#### [User interface change data]
- Opening Delimiter -

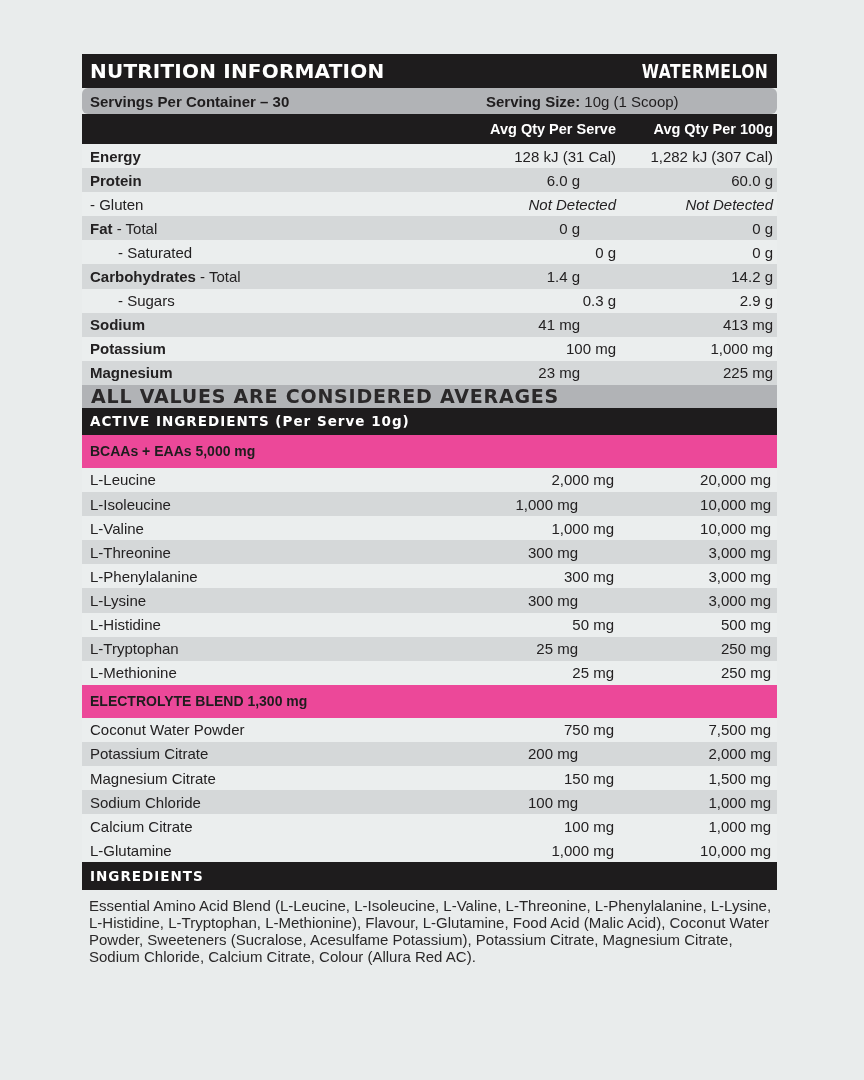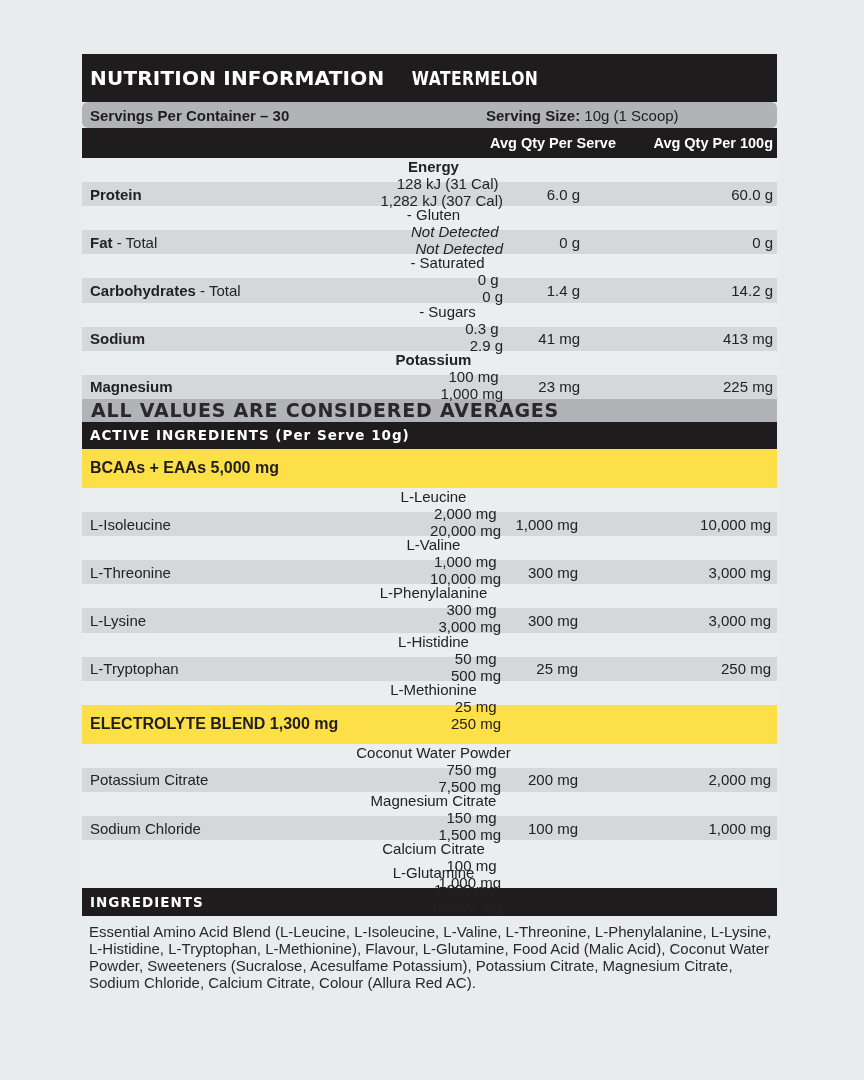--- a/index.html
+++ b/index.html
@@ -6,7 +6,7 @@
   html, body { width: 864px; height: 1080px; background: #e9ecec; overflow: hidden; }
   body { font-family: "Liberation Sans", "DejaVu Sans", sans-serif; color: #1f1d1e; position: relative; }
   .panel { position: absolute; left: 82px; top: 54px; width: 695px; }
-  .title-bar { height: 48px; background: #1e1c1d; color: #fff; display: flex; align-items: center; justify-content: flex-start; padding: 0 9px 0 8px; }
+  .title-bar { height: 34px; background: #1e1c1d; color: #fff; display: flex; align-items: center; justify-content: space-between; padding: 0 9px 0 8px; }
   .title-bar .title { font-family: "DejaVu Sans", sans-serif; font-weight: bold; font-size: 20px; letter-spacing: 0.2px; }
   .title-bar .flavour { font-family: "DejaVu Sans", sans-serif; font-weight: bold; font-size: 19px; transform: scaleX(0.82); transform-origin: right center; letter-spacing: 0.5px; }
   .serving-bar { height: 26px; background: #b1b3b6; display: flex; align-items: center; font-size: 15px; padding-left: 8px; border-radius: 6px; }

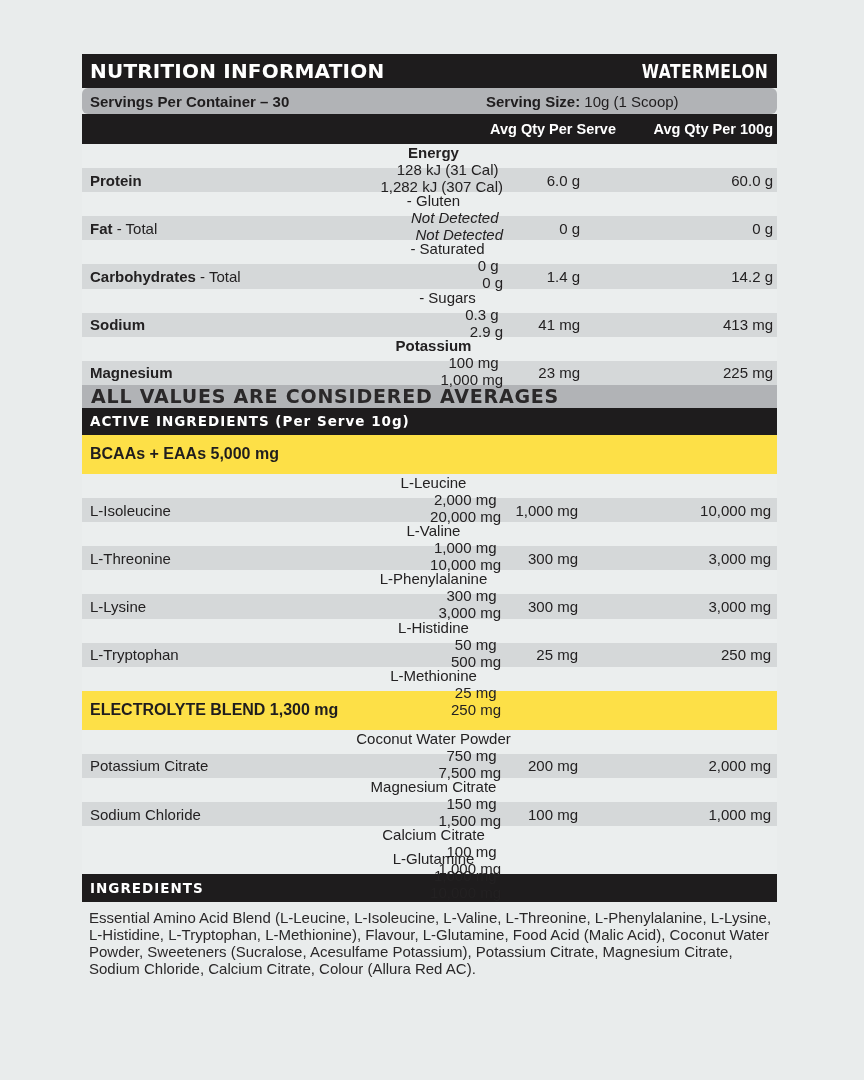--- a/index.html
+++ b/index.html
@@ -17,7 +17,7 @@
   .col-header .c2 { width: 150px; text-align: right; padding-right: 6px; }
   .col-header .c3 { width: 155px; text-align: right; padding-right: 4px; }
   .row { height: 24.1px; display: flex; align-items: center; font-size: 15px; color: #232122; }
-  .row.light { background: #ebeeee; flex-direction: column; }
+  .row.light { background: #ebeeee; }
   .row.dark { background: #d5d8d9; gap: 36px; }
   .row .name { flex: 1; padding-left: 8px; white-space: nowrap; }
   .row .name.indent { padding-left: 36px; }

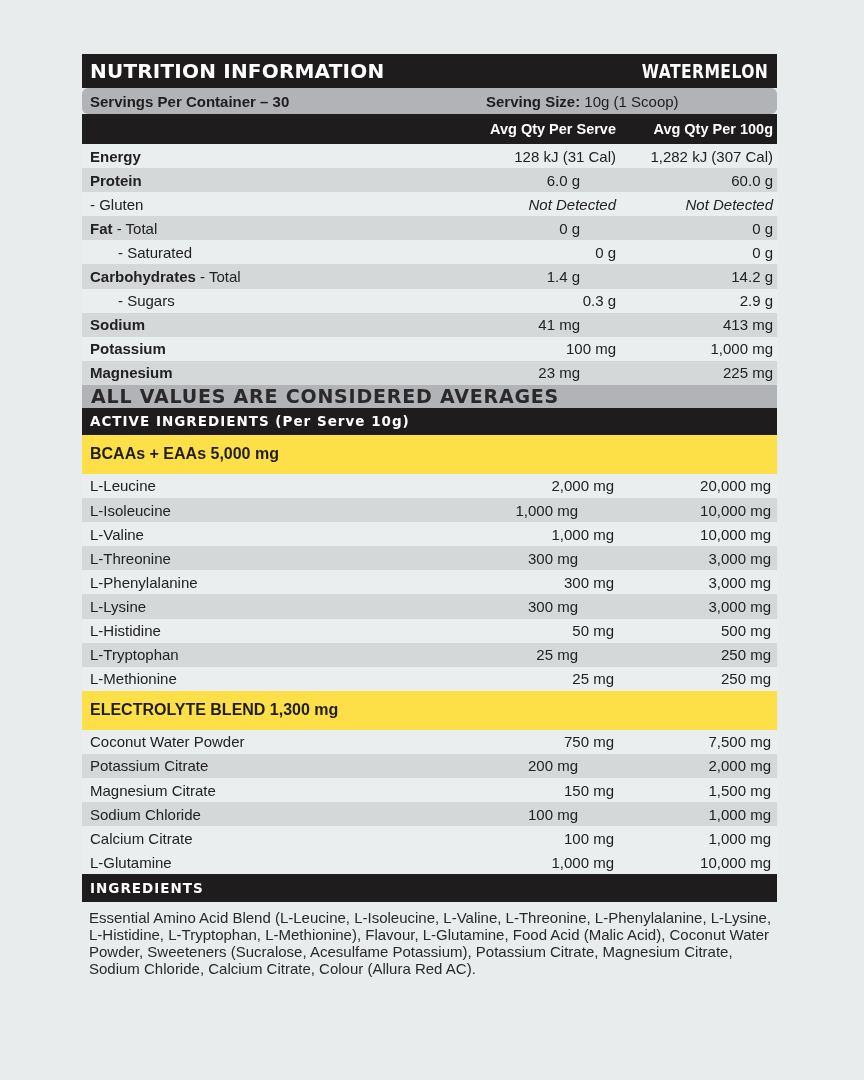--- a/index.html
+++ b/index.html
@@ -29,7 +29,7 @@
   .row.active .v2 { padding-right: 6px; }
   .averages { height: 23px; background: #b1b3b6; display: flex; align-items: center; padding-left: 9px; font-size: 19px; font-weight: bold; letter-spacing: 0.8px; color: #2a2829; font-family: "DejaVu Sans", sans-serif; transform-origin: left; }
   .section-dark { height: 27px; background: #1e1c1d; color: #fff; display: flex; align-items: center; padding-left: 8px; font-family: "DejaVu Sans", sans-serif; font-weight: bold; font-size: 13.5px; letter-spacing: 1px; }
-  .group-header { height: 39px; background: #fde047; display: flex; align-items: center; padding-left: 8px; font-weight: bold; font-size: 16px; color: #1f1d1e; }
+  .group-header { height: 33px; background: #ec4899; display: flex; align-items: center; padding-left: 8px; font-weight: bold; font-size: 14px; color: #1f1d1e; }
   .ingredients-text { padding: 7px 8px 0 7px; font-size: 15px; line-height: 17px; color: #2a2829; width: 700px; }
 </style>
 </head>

- Closing Delimiter -

#### [Work to be completed]
Each line above is to be copied verbatim. Drop any image from the copy.

#### [Response area]
--- a/index.html
+++ b/index.html
@@ -6,7 +6,7 @@
   html, body { width: 864px; height: 1080px; background: #e9ecec; overflow: hidden; }
   body { font-family: "Liberation Sans", "DejaVu Sans", sans-serif; color: #1f1d1e; position: relative; }
   .panel { position: absolute; left: 82px; top: 54px; width: 695px; }
-  .title-bar { height: 48px; background: #1e1c1d; color: #fff; display: flex; align-items: center; justify-content: flex-start; padding: 0 9px 0 8px; }
+  .title-bar { height: 34px; background: #1e1c1d; color: #fff; display: flex; align-items: center; justify-content: space-between; padding: 0 9px 0 8px; }
   .title-bar .title { font-family: "DejaVu Sans", sans-serif; font-weight: bold; font-size: 20px; letter-spacing: 0.2px; }
   .title-bar .flavour { font-family: "DejaVu Sans", sans-serif; font-weight: bold; font-size: 19px; transform: scaleX(0.82); transform-origin: right center; letter-spacing: 0.5px; }
   .serving-bar { height: 26px; background: #b1b3b6; display: flex; align-items: center; font-size: 15px; padding-left: 8px; border-radius: 6px; }

--- a/index.html
+++ b/index.html
@@ -17,7 +17,7 @@
   .col-header .c2 { width: 150px; text-align: right; padding-right: 6px; }
   .col-header .c3 { width: 155px; text-align: right; padding-right: 4px; }
   .row { height: 24.1px; display: flex; align-items: center; font-size: 15px; color: #232122; }
-  .row.light { background: #ebeeee; flex-direction: column; }
+  .row.light { background: #ebeeee; }
   .row.dark { background: #d5d8d9; gap: 36px; }
   .row .name { flex: 1; padding-left: 8px; white-space: nowrap; }
   .row .name.indent { padding-left: 36px; }

--- a/index.html
+++ b/index.html
@@ -29,7 +29,7 @@
   .row.active .v2 { padding-right: 6px; }
   .averages { height: 23px; background: #b1b3b6; display: flex; align-items: center; padding-left: 9px; font-size: 19px; font-weight: bold; letter-spacing: 0.8px; color: #2a2829; font-family: "DejaVu Sans", sans-serif; transform-origin: left; }
   .section-dark { height: 27px; background: #1e1c1d; color: #fff; display: flex; align-items: center; padding-left: 8px; font-family: "DejaVu Sans", sans-serif; font-weight: bold; font-size: 13.5px; letter-spacing: 1px; }
-  .group-header { height: 39px; background: #fde047; display: flex; align-items: center; padding-left: 8px; font-weight: bold; font-size: 16px; color: #1f1d1e; }
+  .group-header { height: 33px; background: #ec4899; display: flex; align-items: center; padding-left: 8px; font-weight: bold; font-size: 14px; color: #1f1d1e; }
   .ingredients-text { padding: 7px 8px 0 7px; font-size: 15px; line-height: 17px; color: #2a2829; width: 700px; }
 </style>
 </head>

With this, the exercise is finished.